* WHAT THE TASK ASKS: Leaving out the pictures, write the following records exactly as they read.

* THE DATA:
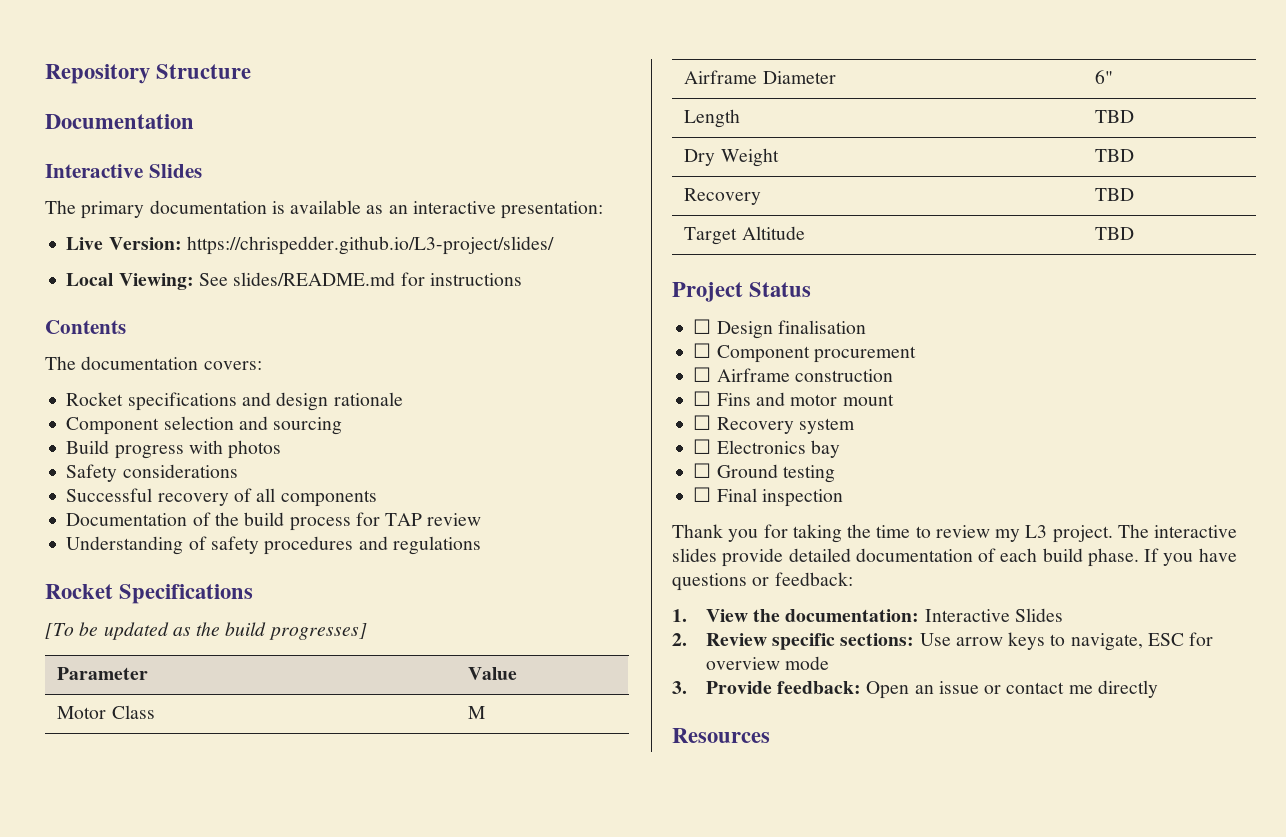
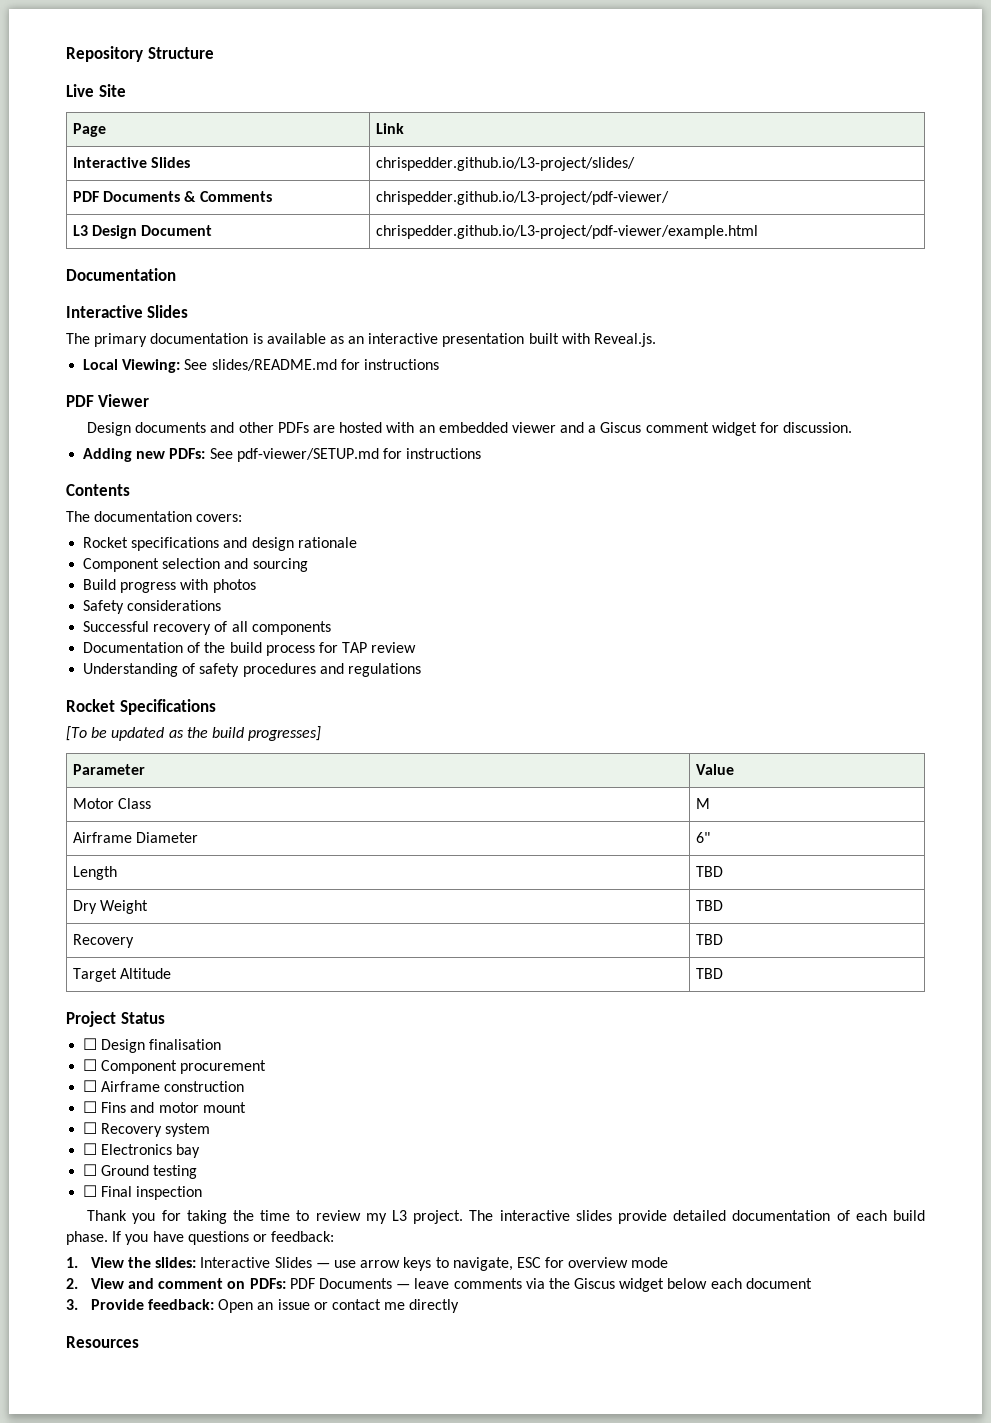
+ Live Site
+ Page | Link
+ Interactive Slides | chrispedder.github.io/L3-project/slides/
+ PDF Documents & Comments | chrispedder.github.io/L3-project/pdf-viewer/
+ L3 Design Document | chrispedder.github.io/L3-project/pdf-viewer/example.html
- The primary documentation is available as an interactive presentation:
- Live Version: https://chrispedder.github.io/L3-project/slides/
+ The primary documentation is available as an interactive presentation built with Reveal.js.
+ PDF Viewer
+ Design documents and other PDFs are hosted with an embedded viewer and a Giscus comment widget for discussion.
+ Adding new PDFs: See pdf-viewer/SETUP.md for instructions
- 1. View the documentation: Interactive Slides
- 2. Review specific sections: Use arrow keys to navigate, ESC for overview mode
+ 1. View the slides: Interactive Slides — use arrow keys to navigate, ESC for overview mode
+ 2. View and comment on PDFs: PDF Documents — leave comments via the Giscus widget below each document

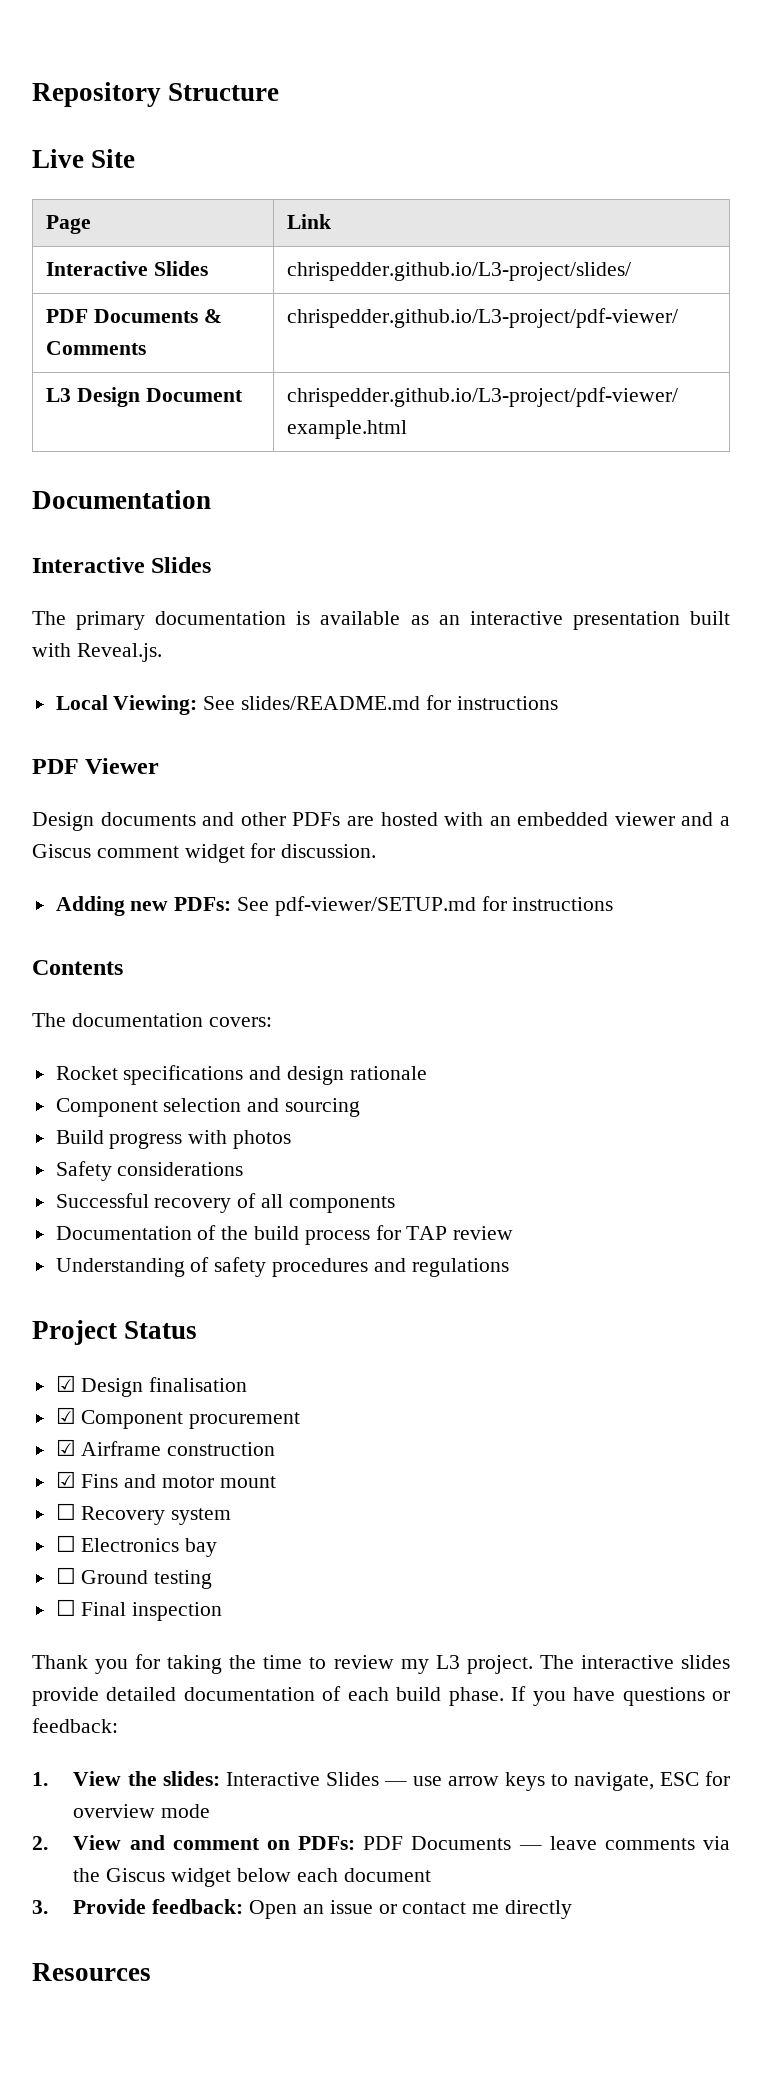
- Rocket Specifications
- [To be updated as the build progresses]
- Parameter | Value
- Motor Class | M
- Airframe Diameter | 6"
- Length | TBD
- Dry Weight | TBD
- Recovery | TBD
- Target Altitude | TBD
- ☐ Design finalisation
+ ☑ Design finalisation
- ☐ Component procurement
+ ☑ Component procurement
- ☐ Airframe construction
+ ☑ Airframe construction
- ☐ Fins and motor mount
+ ☑ Fins and motor mount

* RESULT BELOW:
+ Live Site
+ Page | Link
+ Interactive Slides | chrispedder.github.io/L3-project/slides/
+ PDF Documents & Comments | chrispedder.github.io/L3-project/pdf-viewer/
+ L3 Design Document | chrispedder.github.io/L3-project/pdf-viewer/example.html
- The primary documentation is available as an interactive presentation:
- Live Version: https://chrispedder.github.io/L3-project/slides/
+ The primary documentation is available as an interactive presentation built with Reveal.js.
+ PDF Viewer
+ Design documents and other PDFs are hosted with an embedded viewer and a Giscus comment widget for discussion.
+ Adding new PDFs: See pdf-viewer/SETUP.md for instructions
- 1. View the documentation: Interactive Slides
- 2. Review specific sections: Use arrow keys to navigate, ESC for overview mode
+ 1. View the slides: Interactive Slides — use arrow keys to navigate, ESC for overview mode
+ 2. View and comment on PDFs: PDF Documents — leave comments via the Giscus widget below each document

- Rocket Specifications
- [To be updated as the build progresses]
- Parameter | Value
- Motor Class | M
- Airframe Diameter | 6"
- Length | TBD
- Dry Weight | TBD
- Recovery | TBD
- Target Altitude | TBD
- ☐ Design finalisation
+ ☑ Design finalisation
- ☐ Component procurement
+ ☑ Component procurement
- ☐ Airframe construction
+ ☑ Airframe construction
- ☐ Fins and motor mount
+ ☑ Fins and motor mount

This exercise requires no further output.